Women empowerment does shift the balance of societal control from men to women. So, as you observed, power of men in choosing women has decreased. But is this bad for everyone or just for 50% of the population?

Finally, while I agree that there will be “losers” among women - those who are too selective and end up alone forever - perhaps this utility loss is offset by the greater utility of those women who “win” through ability to select more desirable mates. So, this is a matter of equality, not median utility.

It could be worse of course.

http://www.newsweek.com/2015/06/05/gender-imbalance-china-one-child-law-backfired-men-336435.html

just mail her over

I ain’t taking possession without a field test. :wink:

While this risks going OT, marriage =/= kids, and vice versa.

I’ve said it before, you’ve got to get em’ young. Have your fun til you’re 30, find someone early 20s and you’re set. You will be the mature older guy who has his shit together. She’s goin to be finishing up school and the rest will be history. They’re not as jaded, not as focused on marriage themselves and will appreciate the fact that you’re different than the knuckle draggers they’re been dealing with for the past four years.

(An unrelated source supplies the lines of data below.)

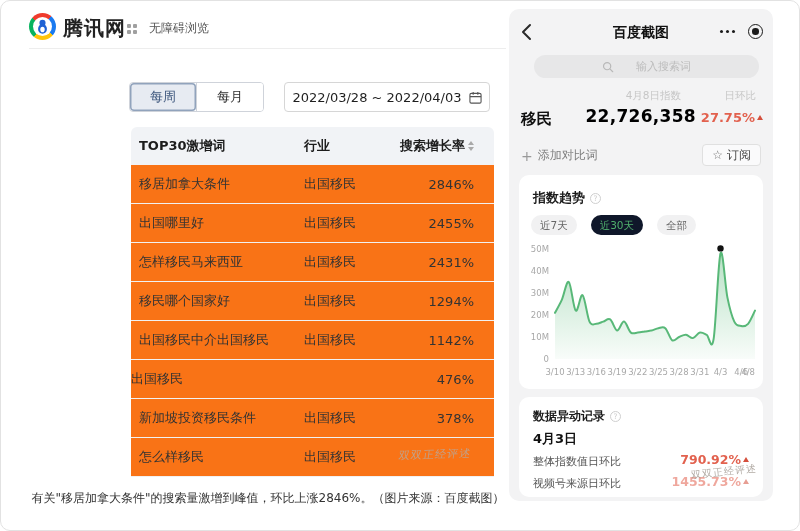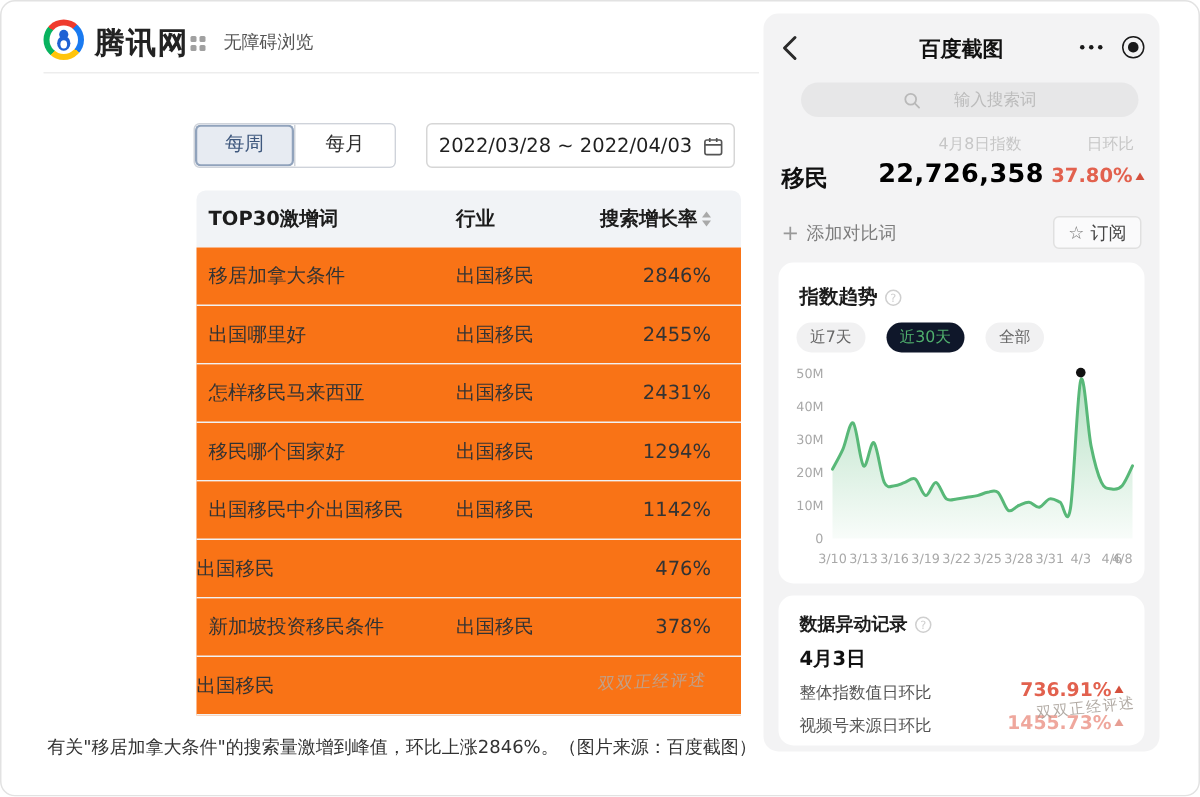"37.80%" span { text: 37.80% -> 27.75% }
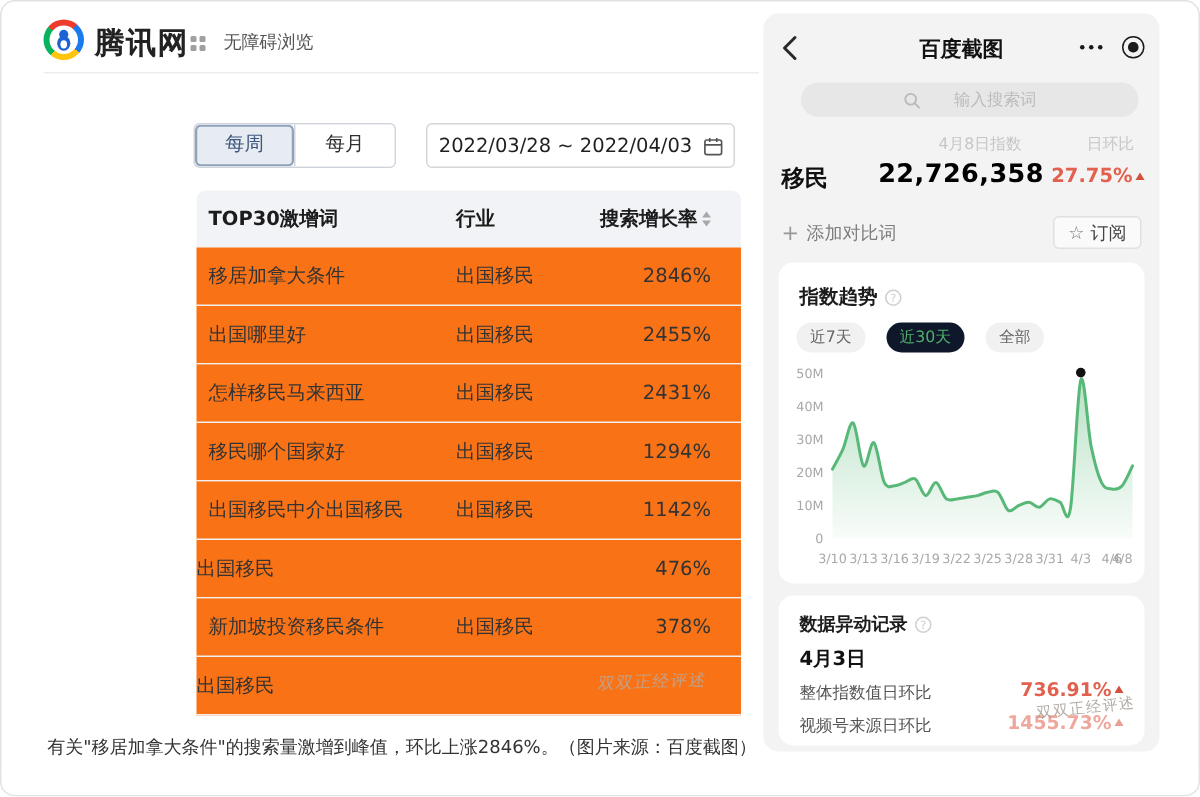"怎么样移民" div.c1 { html: none -> <div>怎么样移民</div> }
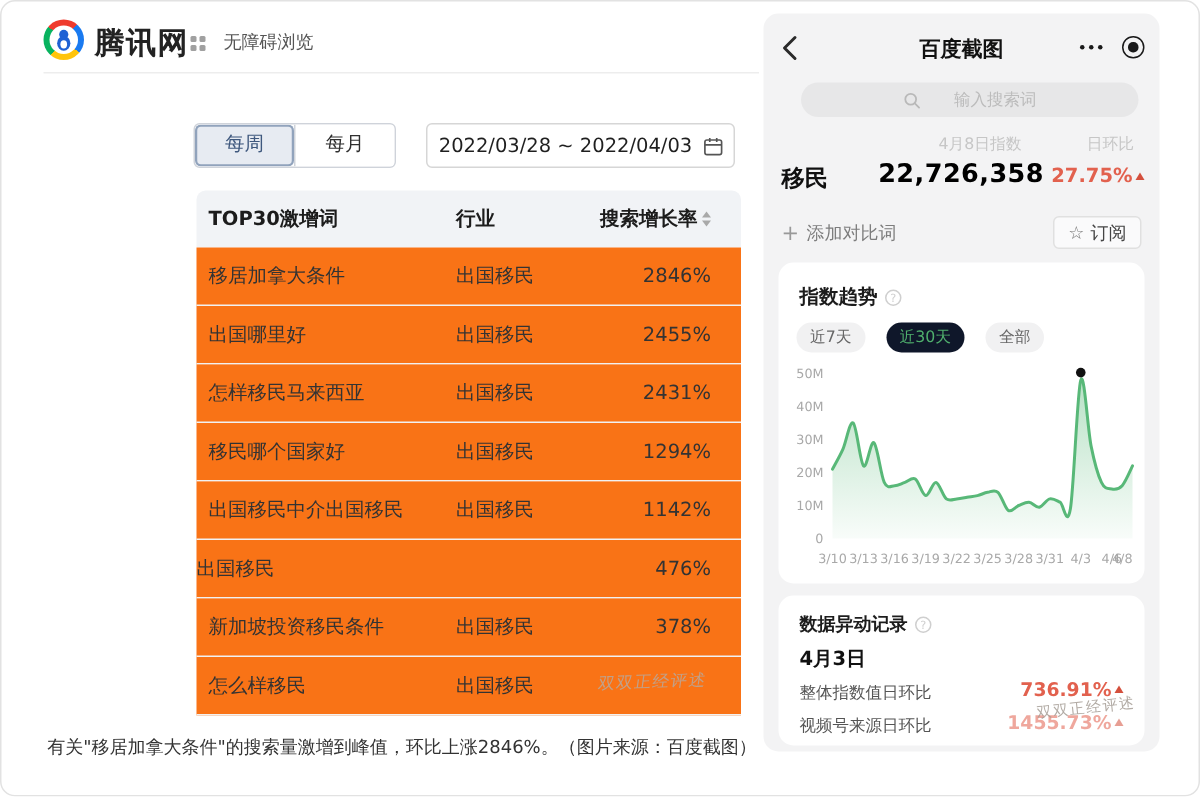"736.91%" span { text: 736.91% -> 790.92% }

KrazyKanuck - totally agree with you. Eastern european women just have a different mindset. smokeshows as well

I see this trend as well, and I think it’s a decent option. The only thing about having a woman as a breadwinner is that her life long earnings (relative to a male equivalent) will be lagging. Therefore that type of household would need to be more conservative (aka live way below their means) with their finances.

Have Igor date a few Ukrainians/Russians, then recommend some to you.

I would probably won’t marry which is unusual for an Indian guy but I think if I am gonna stay here forever then probably it’s a good option. Bringing a wife from India is a terrible option and marrying a girl her as well. if I can find a girl who can move in with me I guess that’s all I want.

Care to elaborate? Very Trump-like comment.

I get the graph… but from a guy’s standpoint… i think the downturn in the number of marriages is driven by the old adage.

“Why buy the cow when you can get the milk from free?”

And the cow takes half your stuff at its will, unless certain measures aren’t put in place before hand.